TASK DETAILS >> Look at each line of the listing. Copy those that hold the string "ascending".
--- EXTRACTED INFORMATION Enclosed Below ---
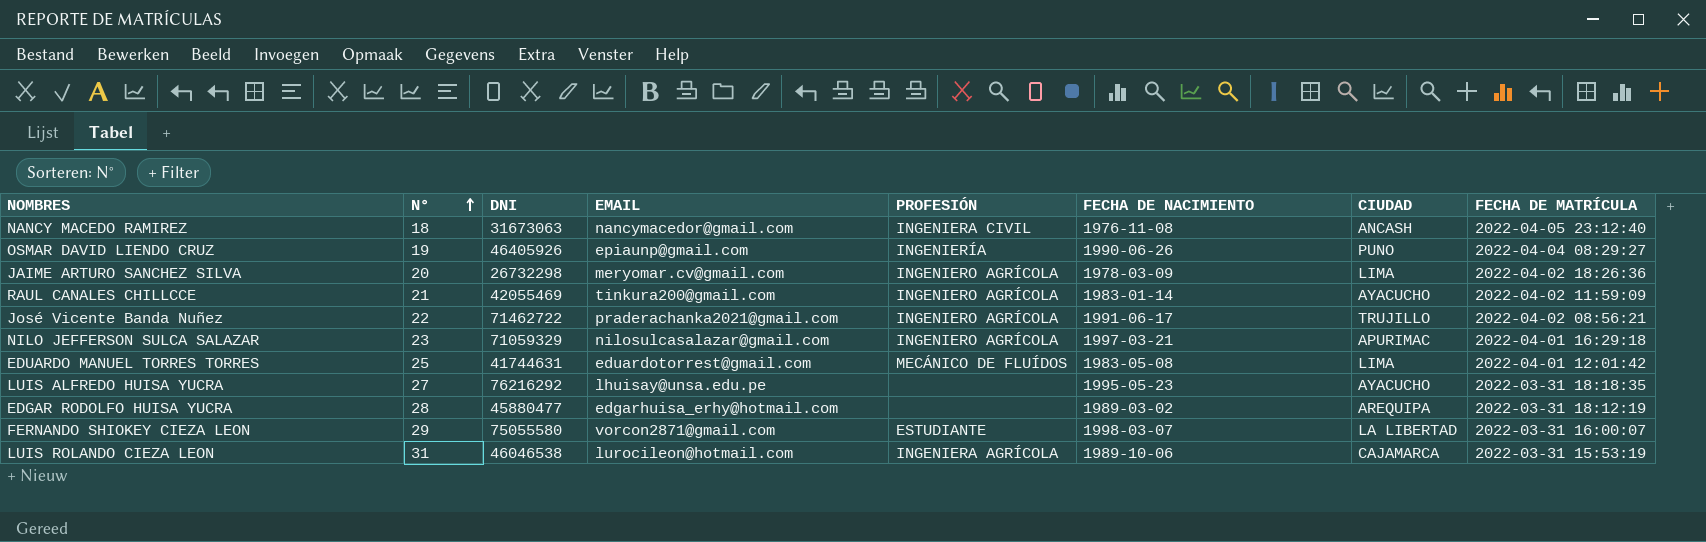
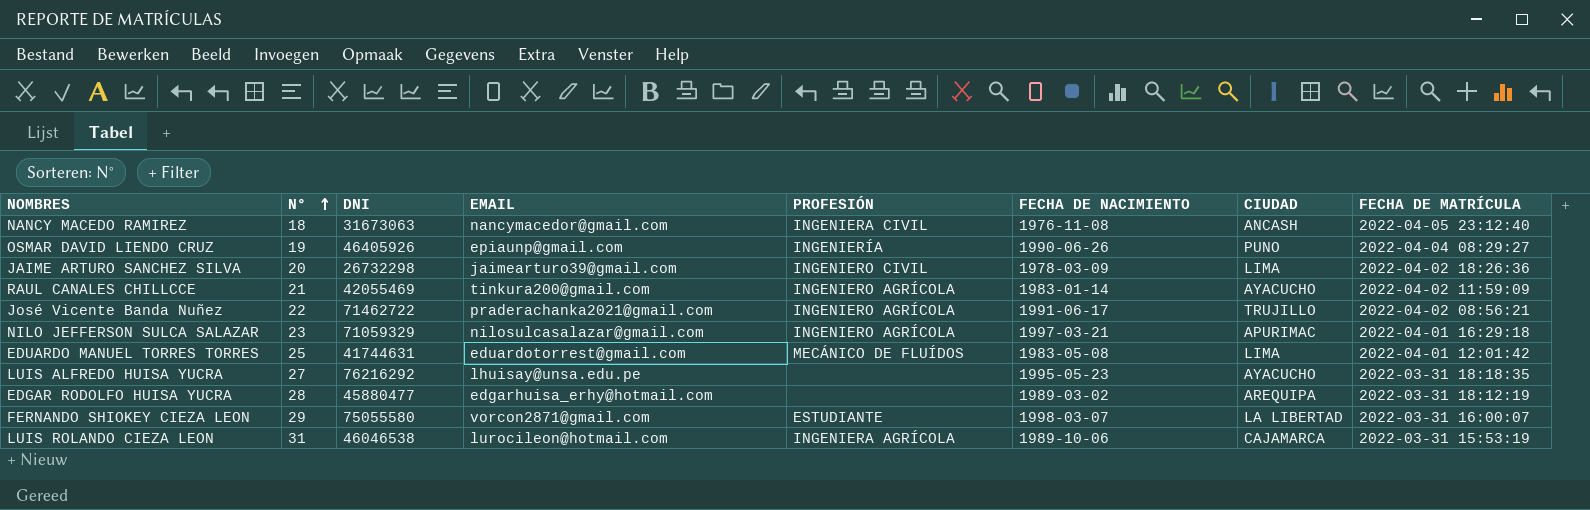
JAIME ARTURO SANCHEZ SILVA | EMAIL: meryomar.cv@gmail.com -> jaimearturo39@gmail.com
JAIME ARTURO SANCHEZ SILVA | PROFESIÓN: INGENIERO AGRÍCOLA -> INGENIERO CIVIL

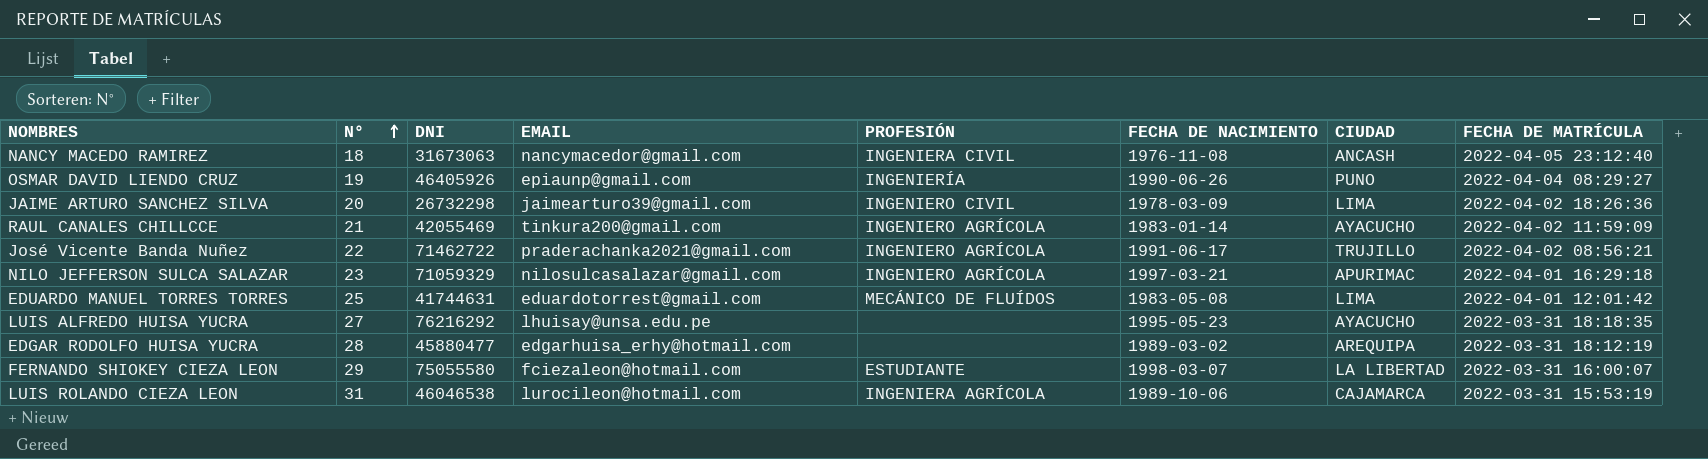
FERNANDO SHIOKEY CIEZA LEON | EMAIL: vorcon2871@gmail.com -> fciezaleon@hotmail.com

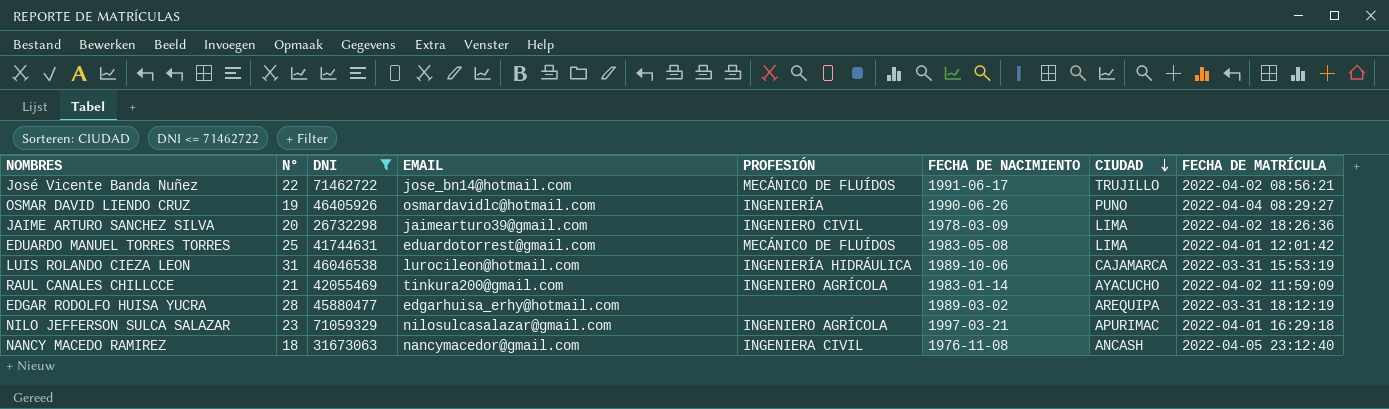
filter: none -> DNI <= 71462722
row order: N° ascending -> CIUDAD descending
José Vicente Banda Nuñez | EMAIL: praderachanka2021@gmail.com -> jose_bn14@hotmail.com
José Vicente Banda Nuñez | PROFESIÓN: INGENIERO AGRÍCOLA -> MECÁNICO DE FLUÍDOS
OSMAR DAVID LIENDO CRUZ | EMAIL: epiaunp@gmail.com -> osmardavidlc@hotmail.com
LUIS ROLANDO CIEZA LEON | PROFESIÓN: INGENIERA AGRÍCOLA -> INGENIERÍA HIDRÁULICA

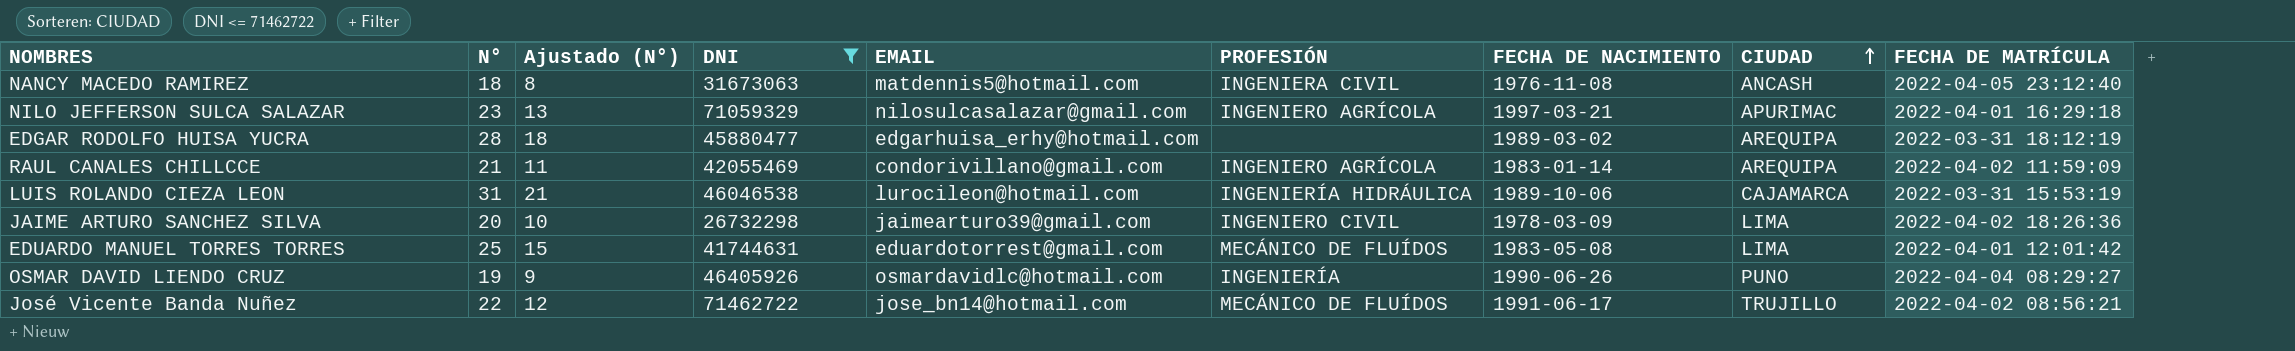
row order: CIUDAD descending -> CIUDAD ascending
column Ajustado (N°) | formula: none -> [N°] - 10
NANCY MACEDO RAMIREZ | EMAIL: nancymacedor@gmail.com -> matdennis5@hotmail.com
RAUL CANALES CHILLCCE | EMAIL: tinkura200@gmail.com -> condorivillano@gmail.com
RAUL CANALES CHILLCCE | CIUDAD: AYACUCHO -> AREQUIPA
--- End of Enclosed EXTRACTED INFORMATION ---
ANSWER SECTION >>
row order: N° ascending -> CIUDAD descending
row order: CIUDAD descending -> CIUDAD ascending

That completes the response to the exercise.